2 is a photograph of one embodiment of a microstructured article of the present invention. FIG. 1b is the embodiment of FIG. 1a at high magnification, showing the pattern of the microstructured article. FIG. 3 is a microscopic image taken from the back of one embodiment of a microstructured article. FIG. It is the microscope image which caught and image | photographed the reflection image of one embodiment of a microstructured article. It is the microscope image which captured the reflection image from the 2nd surface of one embodiment of a microstructured article. Figure 6 illustrates steps of one embodiment of a method for manufacturing a microstructured article. It is the schematic explaining one embodiment of the manufacturing method of a microstructured material. It is the schematic explaining another embodiment of the manufacturing method of a microstructured material.

  The microstructured material of the present invention is a thin mesh based on nanoparticles, and macroscopically has a two-dimensional network pattern of interconnected wires forming irregularly shaped cells between the wires, And microscopically, a series of connected particles define the wiring of the network. Such meshes may be referred to as “self-supporting” or “self-supporting” or “no substrate”, all of which are monolithic substrates (eg, uniform sheet fabrics). Refers to the fact that is not integrated into the article.

  Improved materials for producing transparent conductive coatings on substrates as described in U.S. Patent Application Publication No. 20050214480 and International Publication No. WO 2006/135735, which are hereby incorporated by reference. And may be formed by expansion. As described in the aforementioned patent application, a network mesh may be created on the substrate under controlled conditions using a method using an emulsion, for example, an emulsion with nanoparticles. In a preferred configuration, such a network is made from metallic nanoparticles and may be subsequently thermally or chemically sintered to interconnect the nanoparticles to form an interconnected mesh. Well, and optionally electroplating may promote conductivity.

  In one embodiment of the method of the present invention, such a mesh is post-processed (eg, by electroplating) and similar or dissimilar materials are added to the mesh. It is then exposed to acid to remove the binder that holds the substrate in place to produce a self-supporting mesh. As noted above, a self-supporting mesh will have tremendous benefits for applications where mesh bonded to the substrate is hindered or restricted.

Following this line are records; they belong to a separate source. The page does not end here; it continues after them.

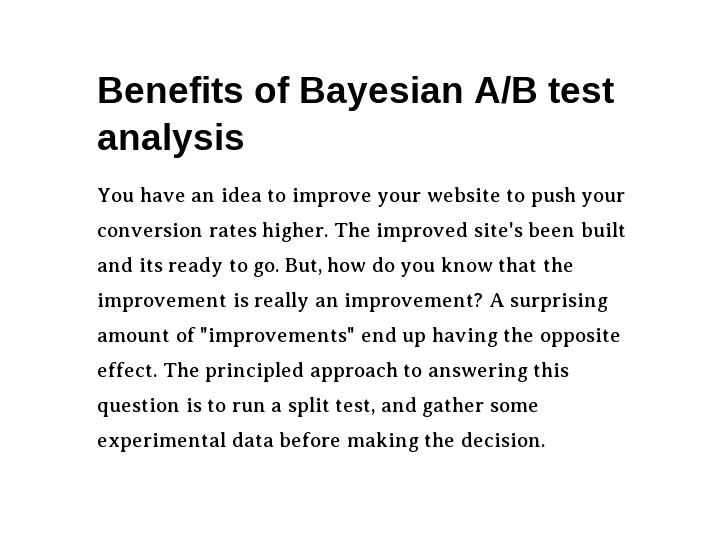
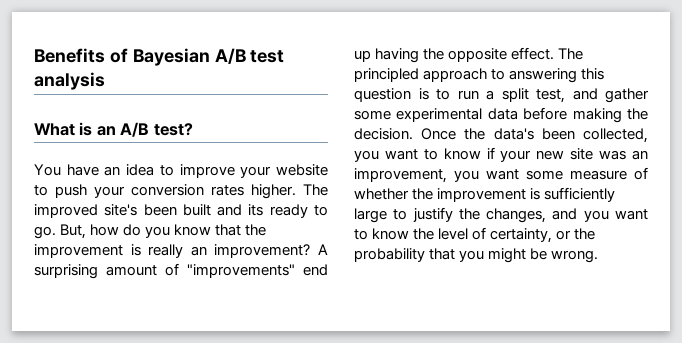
(245, 140) none -> [34,122,193,137] // What is an A/B test?
(545, 439) none -> [421,128,648,143] [354,147,648,162] [354,167,648,183] [354,187,616,202] [354,207,648,223] [354,227,596,243] [354,248,599,263] Once the data's been collected, you want to know if your new site was an improvement, you want some measure of whether the improvement is sufficiently large to justify the changes, and you want to know the level of certainty, or the probability that you might be wrong.

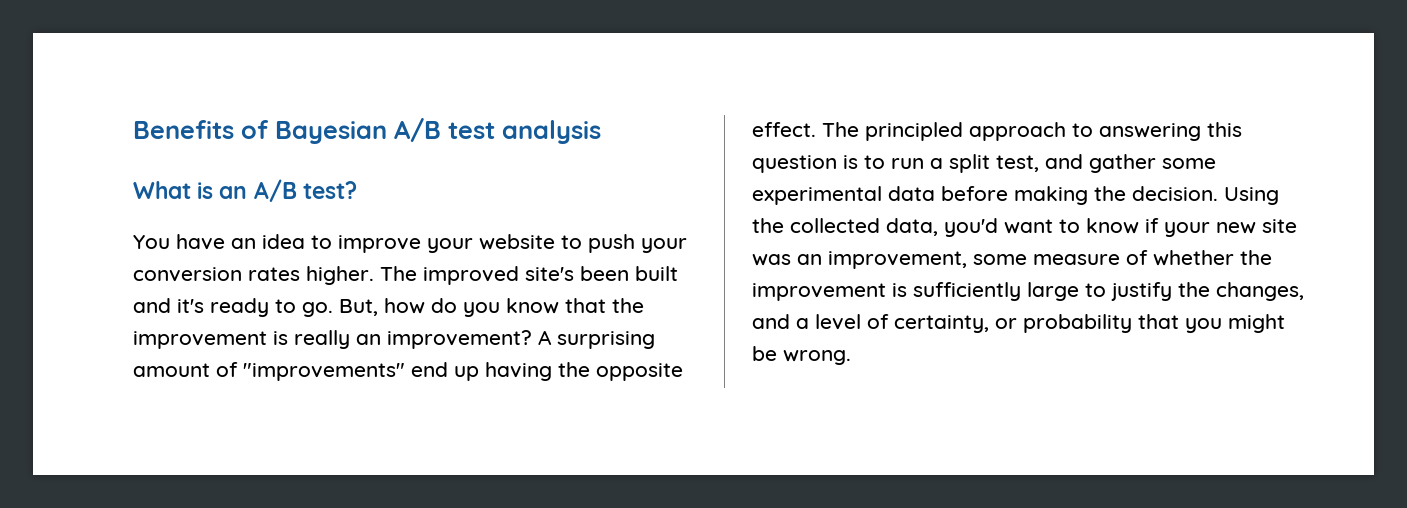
[248,204,264,216] its -> [177,299,204,313] it's
[421,128,648,143] [354,150,379,162] Once the data's been collected, you -> [1224,187,1279,205] [752,218,998,237] Using the collected data, you'd
[454,169,519,182] you want -> (967, 260) none
[583,209,648,222] [354,228,435,240] you want to know the -> [796,318,809,329] a
[574,228,596,240] the -> (1017, 323) none

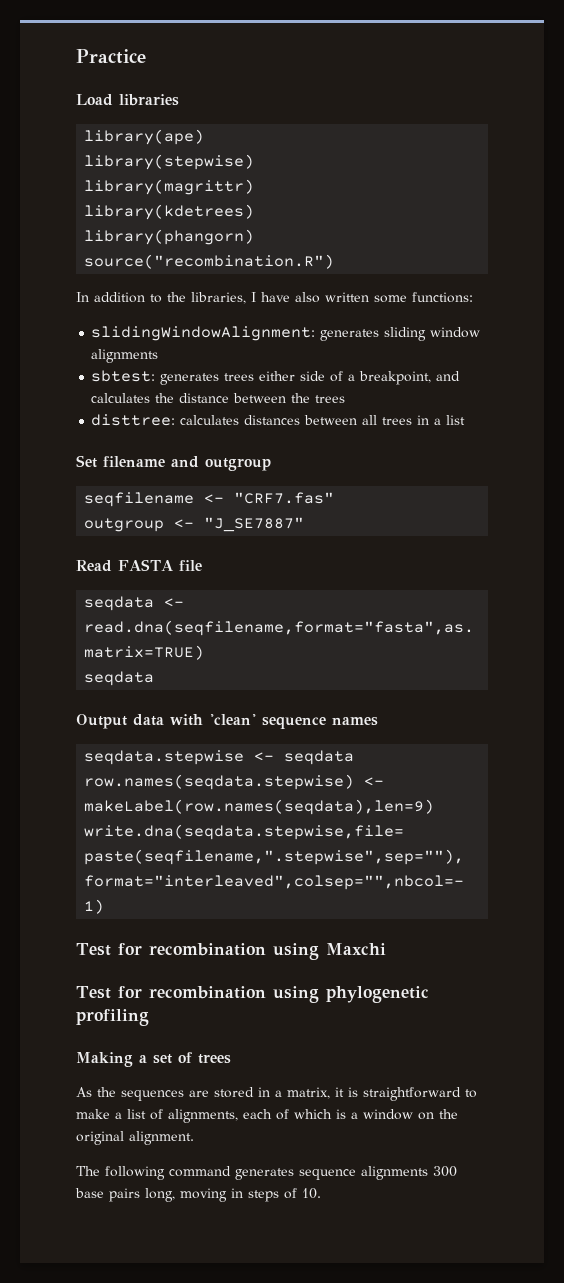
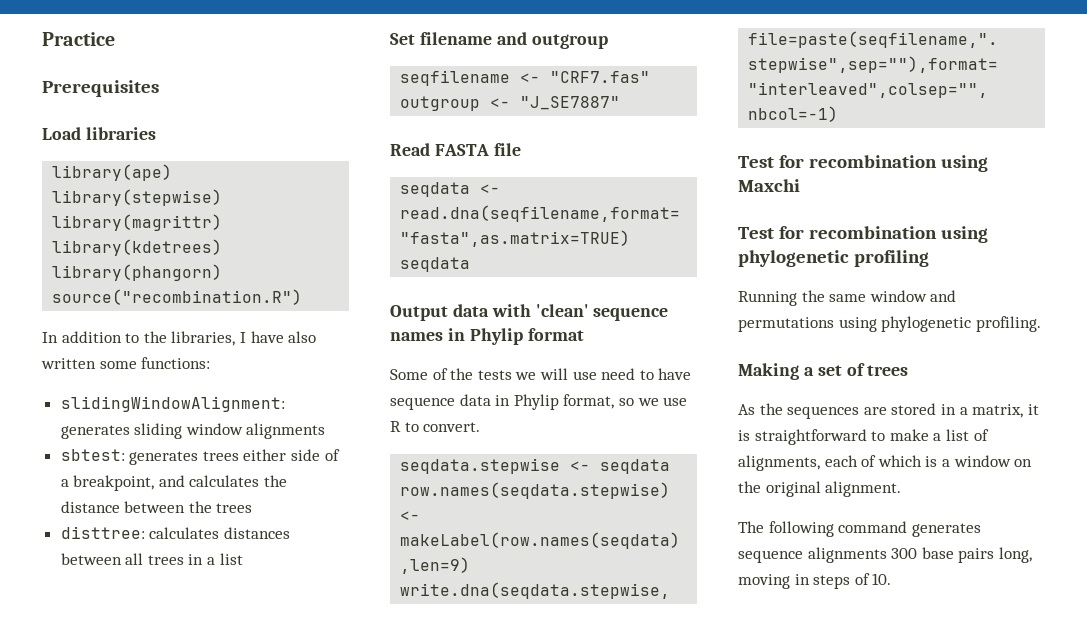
(146, 56) none -> [42,80,159,97] // Prerequisites
(378, 721) none -> [447,328,584,345] [390,368,692,380] [390,394,688,410] [390,421,481,432] in Phylip format // Some of the tests we will use need to have sequence data in Phylip format, so we use R to convert.
(149, 1017) none -> [738,290,957,306] [738,316,1041,332] // Running the same window and permutations using phylogenetic profiling.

  An additional benefit is the removal of material that is not connected to other parts of the mesh, for example, isolated nano-particles formed by an emulsion coating process in the middle of an open / transparent cell without the material. For example, removal of particles. Such nanoparticles add haze to the film and reduce transparency, but do not add significant electrical or thermal sheet conduction properties. Generation of a self-supporting mesh in this manner reduces the amount of such defects in the final article. Similarly, poorly bonded material along the edge of the network wiring can also be removed and transparency / haze improved without significantly reducing conductivity. Further, even network wiring that is complete and intact in other respects but does not reach the “node” of one other network (the protruding portion of the network with only one end coupled to the network) It can be preferentially removed from the network.

  Also, the resulting film will be relatively light, consume a relatively small volume, and will allow tight electrical, thermal, or chemical connections from both opposing sides of the network. . This method also allows for reusable substrates, thus consuming relatively little material in the production of the mesh itself, and the use of the substrate for coatings that may be optimized for coating. And then another substrate (or self-supporting film) with properties optimized for the end use can be used.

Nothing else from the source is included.